Dentro de los resultados más importantes se encontró que las responsabilidades del sistema de movilidad deben cambiar. "El vehículo autónomo, por ejemplo, en cierto momento tendrá que decidir si choca contra un muro, haciendo daño a las personas dentro del vehículo, o si se va a un barranco o termina atropellando a alguien en el exterior —explica el investigador Álvaro Rodríguez—. Esas decisiones tienen un tinte ético que es importante reglamentar", afirma.

Los investigadores, de igual manera, proponen que las autoridades de movilidad adelanten proyectos de infraestructura que cuente con demarcación de sensores, puntos de recarga e internet de calidad con cobertura total, ya que esta tecnología funciona mediante el uso de sensores y cámaras que permiten detectar el entorno del vehículo, peatones, semáforos y otros actores viales. Una mala infraestructura vial puede causar accidentes. 

Otro factor de gran importancia que se contempla en el estudio es que los conductores deben estar debidamente certificados para el manejo de este tipo de vehículos y, a su vez, las empresas fabricantes deben ser los encargados de certificar los talleres de mantenimiento e infraestructura de las ciudades.

No obstante, y de acuerdo con Rodríguez (profesor del Departamento de Ingeniería Civil y Ambiental), este tipo de tecnologías trae una serie de beneficios para la movilidad, los usuarios y las ciudades. Se espera una gran reducción en la siniestralidad vial y disminución en la contaminación ya que en su mayoría son eléctricos. 

No hay duda que este modelo de transporte también ayuda a mejorar la calidad de vida de las personas: son esenciales para quienes tienen alguna discapacidad física o cognitiva que les impide conducir, por ejemplo. Adicionalmente, ayuda a optimizar el tiempo de quienes no alcanzan a realizar sus labores diarias, pues el tiempo invertido en un viaje les servirá para trabajar, estudiar o, incluso, conectarse a través de otros dispositivos. 

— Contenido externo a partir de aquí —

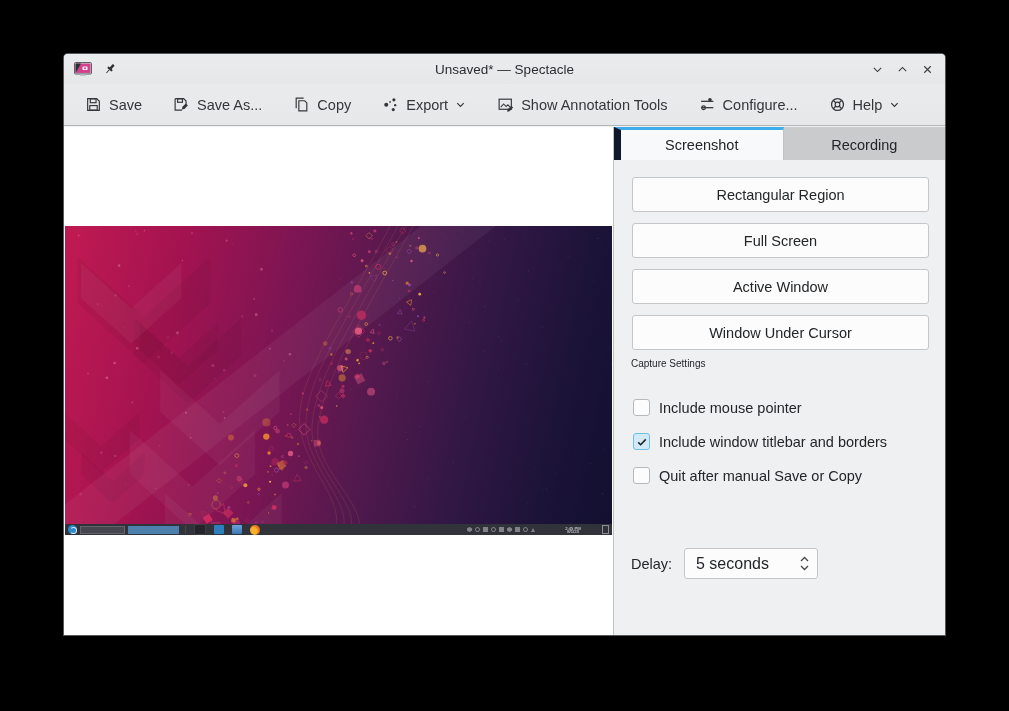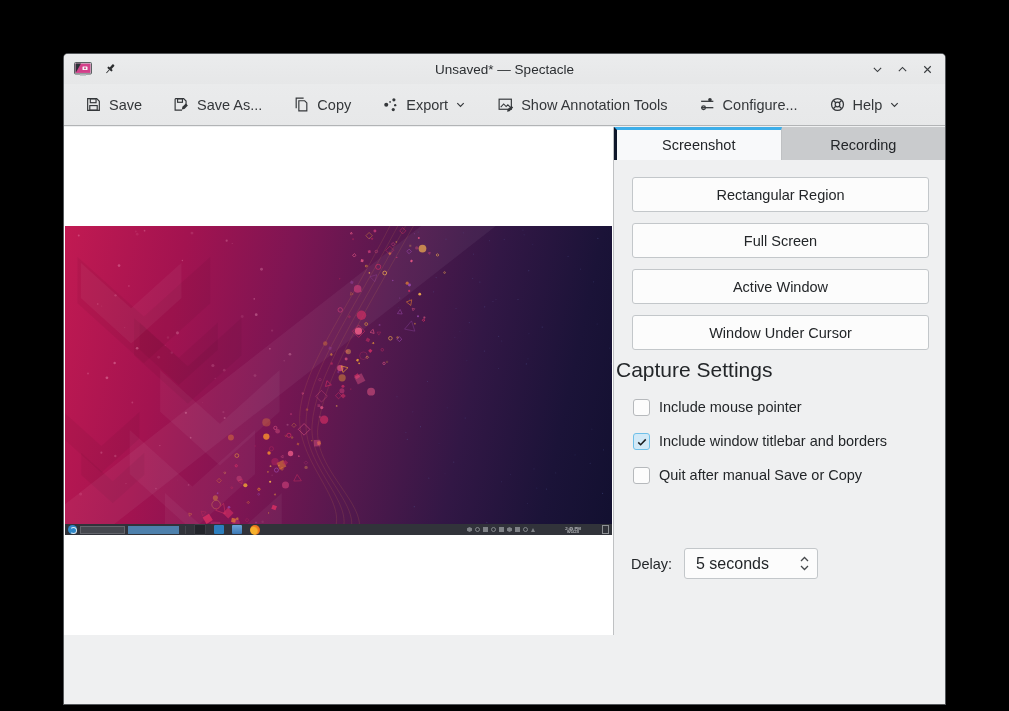--- a/index.html
+++ b/index.html
@@ -1,18 +1,18 @@
 <!DOCTYPE html>
 <html style="--accent: #3daee9;"><head>
 <meta charset="utf-8">
 <style>
   html,body{margin:0;padding:0;background:#000;}
   body{width:1009px;height:711px;position:relative;overflow:hidden;
        font-family:"Liberation Sans","DejaVu Sans",sans-serif;color:#232629;}
-  .window{position:absolute;left:64px;top:54px;width:881px;height:650px;
+  .window{position:absolute;left:64px;top:54px;width:881px;height:581px;
           background:#eff0f1;border-radius:4px 4px 0 0;
           box-shadow:0 0 0 1px #55585b, 0 4px 18px rgba(0,0,0,.6);}
   
   .titlebar{position:absolute;left:0;top:0;width:100%;height:30px;
             background:linear-gradient(#ebeced,#e6e7e8);
             border-radius:4px 4px 0 0;display:flex;align-items:center;}
   .app-icon{width:18px;height:15px;margin-left:10px;}
   .pin-btn{width:16px;height:16px;margin-left:10px;display:flex;align-items:center;justify-content:center;}
   .win-title{position:absolute;left:0;right:0;text-align:center;font-size:13.5px;color:#2b2e31;}
   .win-controls{position:absolute;right:10px;top:0;height:30px;display:flex;align-items:center;gap:9px;}
@@ -53,26 +53,26 @@
   .tg-d{border-bottom:4px solid #9a9da2;border-left:2.5px solid transparent;border-right:2.5px solid transparent;height:0;width:0;}
   .clock{margin-left:5px;color:#e8eaec;text-align:center;line-height:5px;font-size:8px;
          transform:scale(.52);transform-origin:center;width:60px;margin-right:-12px;}
   .show-desktop{width:5px;height:7px;border:1px solid #8d9094;margin:0 3px 0 8px;}
   
   .panel{width:331px;height:100%;background:#eff0f1;position:relative;}
   .tabbar{position:absolute;left:0;top:0;width:100%;height:33px;display:flex;}
   .tab{flex:1;display:flex;align-items:center;justify-content:center;font-size:14.5px;
        background:#c9cbcd;border-top:3px solid #c9cbcd;box-sizing:border-box;color:#232629;}
   .tab.active{background:#f8f9fa;border-top:3px solid var(--accent,#3daee9);
-              border-left:3px solid #0f172a;border-right:1px solid #bfc1c3;}
+              border-left:7px solid #0f172a;border-right:1px solid #bfc1c3;}
   .cap-btn{position:absolute;left:18px;width:295px;height:33px;background:#fcfcfc;
            border:1px solid #c3c7ca;border-radius:3px;display:flex;align-items:center;
            justify-content:center;font-size:14.5px;color:#232629;cursor:default;}
-  .settings-heading{position:absolute;left:2px;top:231px;font-size:21px;color:#232629;}
-  .chk-row{position:absolute;left:19px;display:flex;align-items:flex-start;gap:9px;font-size:14.5px;}
+  .settings-heading{position:absolute;left:17px;top:231px;font-size:10px;color:#232629;}
+  .chk-row{position:absolute;left:19px;display:flex;align-items:center;gap:9px;font-size:14.5px;}
   .chk{width:17px;height:17px;border:1px solid #b6b9bc;border-radius:3px;background:#fcfcfc;
        display:flex;align-items:center;justify-content:center;box-sizing:border-box;}
   .chk.checked{background:#d2e9f7;border-color:#6fc0e9;}
   .chk svg{display:none;}
   .chk.checked svg{display:block;}
   .delay-row{position:absolute;left:17px;top:373px;height:31px;display:flex;align-items:center;margin-top:48px;}
   .delay-label{font-size:14.5px;width:53px;}
   .spinbox{width:134px;height:31px;background:#fcfcfc;border:1px solid #c3c7ca;border-radius:3px;
            box-sizing:border-box;display:flex;align-items:center;position:relative;}
   .spin-value{font-size:16px;padding-left:11px;flex:1;}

Dentro de las reglamentaciones encontradas en países en los que ya existen vehículos semiautónomos, en Colombia podrían tenerse en cuenta algunas de esas medidas: no deben sobrepasar los 60 Km/h, contar con una especie de caja negra con la capacidad de almacenar información de al menos 30 segundos previos a una colisión, las compañías productoras de los carros deberían desarrollar sistemas que alerten al conductor sobre cualquier falla del sistema de automatización del vehículo. 

Se prevé que el primer acercamiento a Colombia de la tecnología autónoma en la movilidad pueda observarse en vehículos de carga, tal y como ya se ha observado en Arizona, Estados Unidos, en donde compañías privadas de transporte de mercancías como TuSimple, Waymo, y Daimler ya realizan pruebas piloto en la movilidad de productos comerciales por las carreteras del sur del país con tecnologías de autonomía nivel 4.

El estudio, ‘Desafíos jurídicos ante la llegada de los vehículos autónomos en Colombia’ fue realizado por: Álvaro Rodríguez, Juan Pablo Bocarejo del Departamento de Ingeniería Civil y Ambiental; Felipe De Vivero, María Catalina Guerrero de la Facultad de Derecho; Nicanor Quijano del Departamento de Ingeniería Eléctrica y Electrónica; Erik Vergel-Tovar de Departamento de Arquitectura y, los asistentes de investigación Alejandro Guerrero y Eloy Briceño.